> [DIRECTIONS]:
Only the number is requested. Tally the lines of the data that hold the string "bold".

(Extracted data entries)

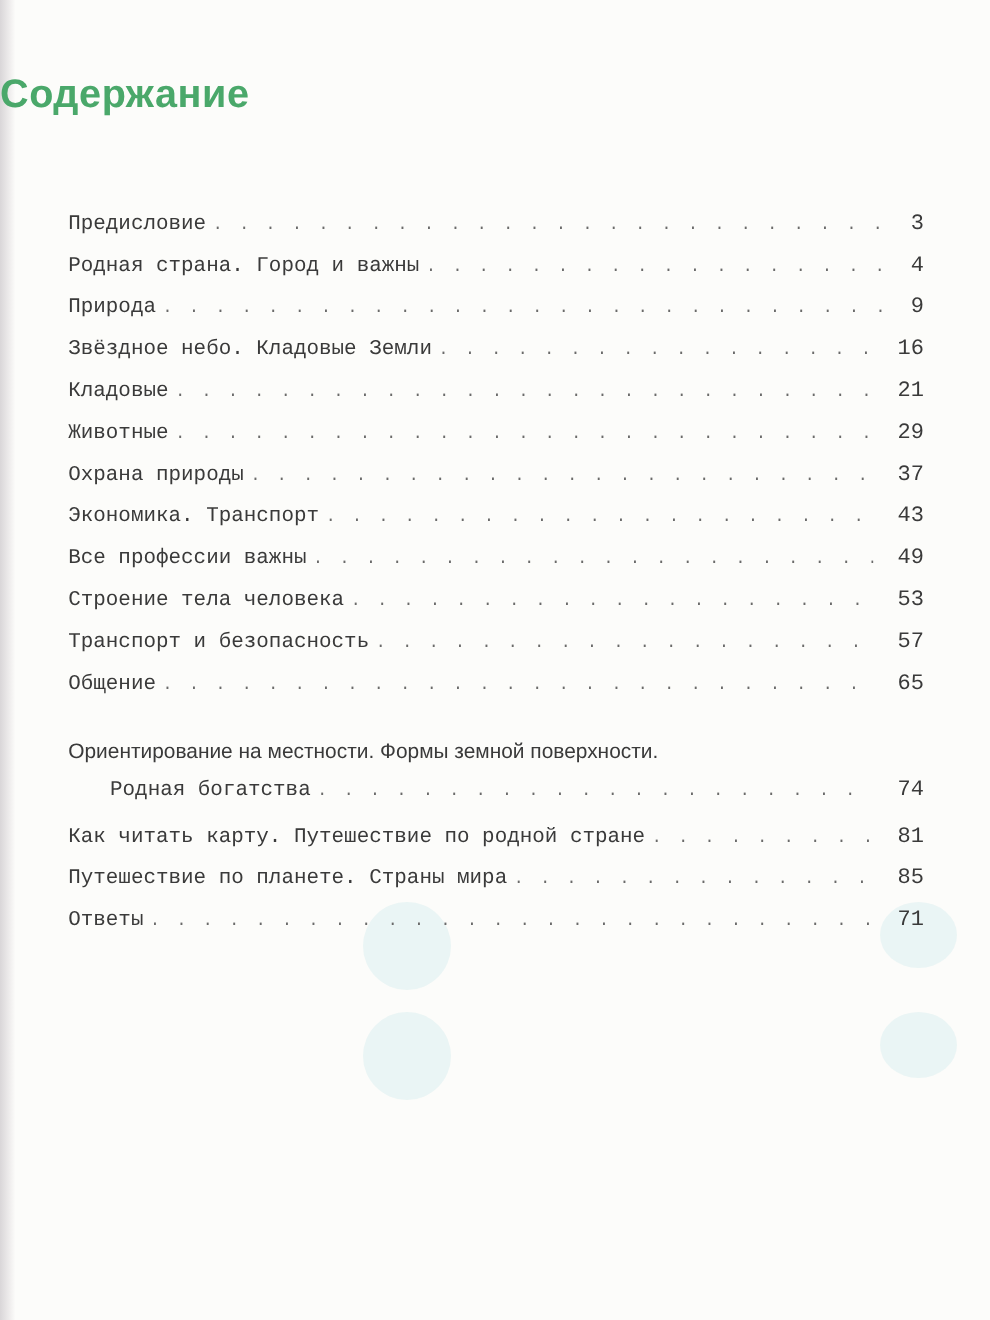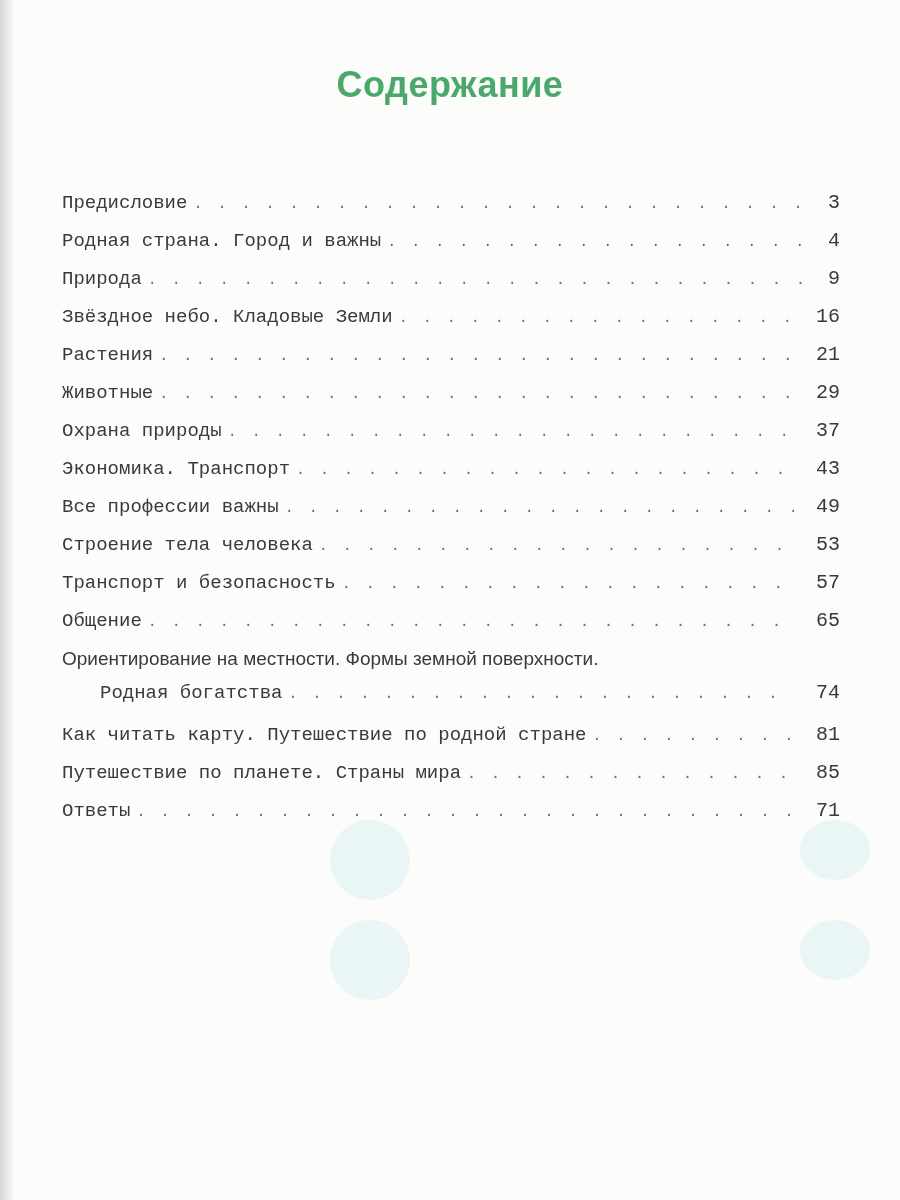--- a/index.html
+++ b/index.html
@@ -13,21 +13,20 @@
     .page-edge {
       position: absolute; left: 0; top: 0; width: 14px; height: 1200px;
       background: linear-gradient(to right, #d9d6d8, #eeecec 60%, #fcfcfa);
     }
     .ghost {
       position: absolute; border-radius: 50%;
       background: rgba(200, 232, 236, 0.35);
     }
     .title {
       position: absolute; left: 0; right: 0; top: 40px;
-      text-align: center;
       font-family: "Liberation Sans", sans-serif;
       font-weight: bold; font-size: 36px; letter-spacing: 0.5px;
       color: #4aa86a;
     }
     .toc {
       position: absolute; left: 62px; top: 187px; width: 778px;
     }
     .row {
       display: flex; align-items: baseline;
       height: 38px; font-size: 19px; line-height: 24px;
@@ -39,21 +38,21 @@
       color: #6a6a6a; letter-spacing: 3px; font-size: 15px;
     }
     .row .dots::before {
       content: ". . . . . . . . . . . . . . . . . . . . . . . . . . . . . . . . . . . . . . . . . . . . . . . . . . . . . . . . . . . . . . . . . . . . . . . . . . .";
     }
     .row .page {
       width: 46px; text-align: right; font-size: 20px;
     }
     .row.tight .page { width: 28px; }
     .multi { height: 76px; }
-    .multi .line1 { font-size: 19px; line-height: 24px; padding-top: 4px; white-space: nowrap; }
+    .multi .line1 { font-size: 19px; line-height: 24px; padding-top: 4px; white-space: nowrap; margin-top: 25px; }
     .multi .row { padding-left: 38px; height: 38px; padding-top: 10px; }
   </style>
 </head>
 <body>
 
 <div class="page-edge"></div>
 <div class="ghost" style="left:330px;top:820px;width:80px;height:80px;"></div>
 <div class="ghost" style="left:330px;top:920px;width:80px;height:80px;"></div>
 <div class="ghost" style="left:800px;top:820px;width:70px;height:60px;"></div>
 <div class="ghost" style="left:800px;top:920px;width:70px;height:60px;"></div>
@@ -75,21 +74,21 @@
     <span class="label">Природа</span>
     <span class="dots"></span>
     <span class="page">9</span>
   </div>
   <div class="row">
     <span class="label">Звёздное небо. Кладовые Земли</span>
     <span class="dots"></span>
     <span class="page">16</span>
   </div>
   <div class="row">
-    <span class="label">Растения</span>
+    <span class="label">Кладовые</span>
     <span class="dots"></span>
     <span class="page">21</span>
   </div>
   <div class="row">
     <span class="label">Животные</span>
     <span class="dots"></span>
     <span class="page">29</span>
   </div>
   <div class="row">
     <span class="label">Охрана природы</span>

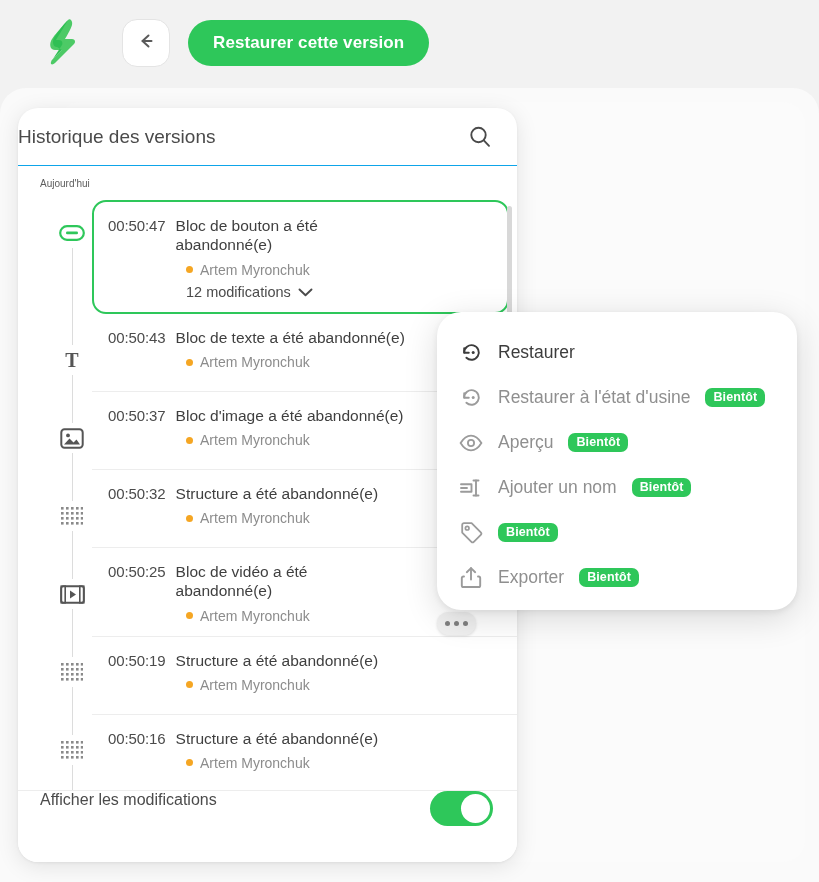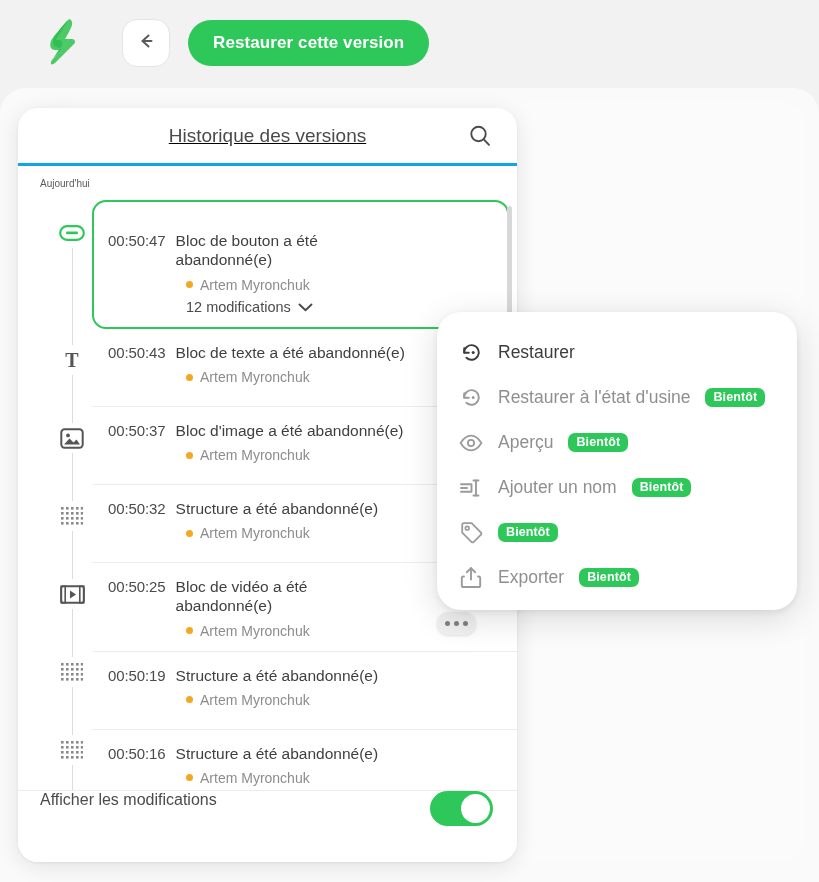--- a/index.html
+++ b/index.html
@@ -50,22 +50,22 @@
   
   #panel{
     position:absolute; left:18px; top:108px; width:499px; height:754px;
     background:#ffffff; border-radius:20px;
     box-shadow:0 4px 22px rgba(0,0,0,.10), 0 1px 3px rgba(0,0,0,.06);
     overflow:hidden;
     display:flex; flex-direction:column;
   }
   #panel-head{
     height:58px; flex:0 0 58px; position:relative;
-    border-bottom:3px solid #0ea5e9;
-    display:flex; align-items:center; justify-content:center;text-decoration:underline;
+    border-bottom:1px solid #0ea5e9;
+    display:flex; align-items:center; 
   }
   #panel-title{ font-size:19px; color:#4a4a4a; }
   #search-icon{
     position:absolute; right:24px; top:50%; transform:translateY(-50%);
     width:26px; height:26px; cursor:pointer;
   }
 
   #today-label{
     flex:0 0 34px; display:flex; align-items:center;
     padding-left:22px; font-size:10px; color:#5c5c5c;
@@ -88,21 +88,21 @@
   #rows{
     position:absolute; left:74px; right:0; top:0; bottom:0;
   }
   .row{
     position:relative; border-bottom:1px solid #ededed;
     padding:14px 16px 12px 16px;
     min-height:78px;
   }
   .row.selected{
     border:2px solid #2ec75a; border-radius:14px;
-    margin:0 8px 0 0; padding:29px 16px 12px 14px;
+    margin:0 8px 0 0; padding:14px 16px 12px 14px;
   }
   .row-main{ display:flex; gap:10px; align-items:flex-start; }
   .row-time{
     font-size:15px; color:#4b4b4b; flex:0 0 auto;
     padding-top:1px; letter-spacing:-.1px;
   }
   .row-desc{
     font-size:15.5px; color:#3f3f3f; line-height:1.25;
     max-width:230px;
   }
--
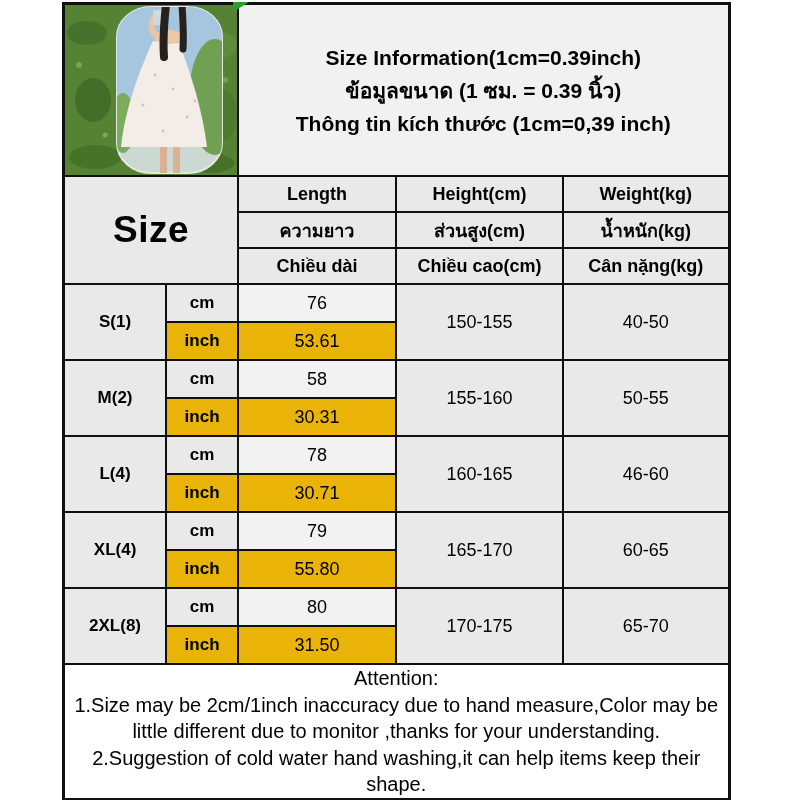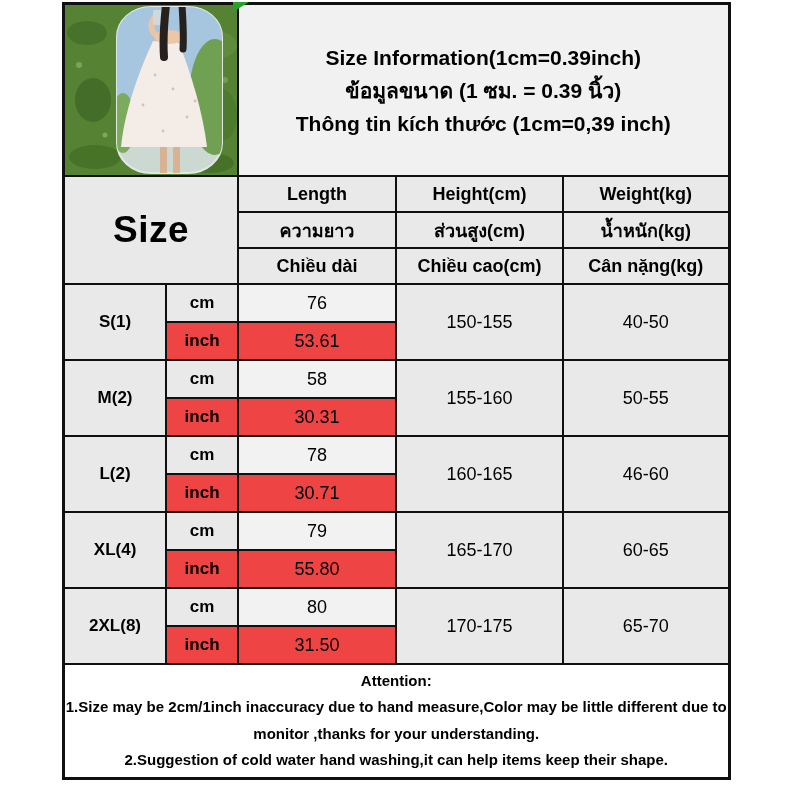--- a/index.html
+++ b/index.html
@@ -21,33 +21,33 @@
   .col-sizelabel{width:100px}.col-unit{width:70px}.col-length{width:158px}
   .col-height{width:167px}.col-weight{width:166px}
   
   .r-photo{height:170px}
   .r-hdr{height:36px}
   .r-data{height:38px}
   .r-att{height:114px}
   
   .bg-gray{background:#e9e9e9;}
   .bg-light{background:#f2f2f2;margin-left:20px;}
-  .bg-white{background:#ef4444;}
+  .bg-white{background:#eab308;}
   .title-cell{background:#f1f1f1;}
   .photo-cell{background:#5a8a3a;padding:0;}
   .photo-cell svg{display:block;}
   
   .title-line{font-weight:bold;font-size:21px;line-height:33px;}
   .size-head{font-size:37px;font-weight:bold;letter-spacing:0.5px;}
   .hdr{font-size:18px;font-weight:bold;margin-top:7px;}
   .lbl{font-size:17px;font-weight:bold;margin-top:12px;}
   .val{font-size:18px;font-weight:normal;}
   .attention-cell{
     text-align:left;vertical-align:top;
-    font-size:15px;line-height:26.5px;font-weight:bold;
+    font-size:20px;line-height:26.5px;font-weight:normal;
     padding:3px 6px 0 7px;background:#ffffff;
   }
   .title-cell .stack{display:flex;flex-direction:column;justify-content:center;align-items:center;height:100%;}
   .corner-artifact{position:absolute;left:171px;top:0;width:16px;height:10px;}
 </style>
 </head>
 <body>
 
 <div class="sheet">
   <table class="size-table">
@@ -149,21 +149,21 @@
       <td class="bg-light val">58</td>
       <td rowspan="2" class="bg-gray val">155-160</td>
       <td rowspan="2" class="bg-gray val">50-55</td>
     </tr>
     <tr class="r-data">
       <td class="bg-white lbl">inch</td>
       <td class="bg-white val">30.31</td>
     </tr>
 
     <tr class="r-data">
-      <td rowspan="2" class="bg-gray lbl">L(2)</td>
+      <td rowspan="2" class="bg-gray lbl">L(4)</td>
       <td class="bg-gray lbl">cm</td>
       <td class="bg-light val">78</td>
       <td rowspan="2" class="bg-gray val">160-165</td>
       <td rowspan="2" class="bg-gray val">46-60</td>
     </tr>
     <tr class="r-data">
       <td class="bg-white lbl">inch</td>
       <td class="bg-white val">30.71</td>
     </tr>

> [RESPONSE BELOW]:
6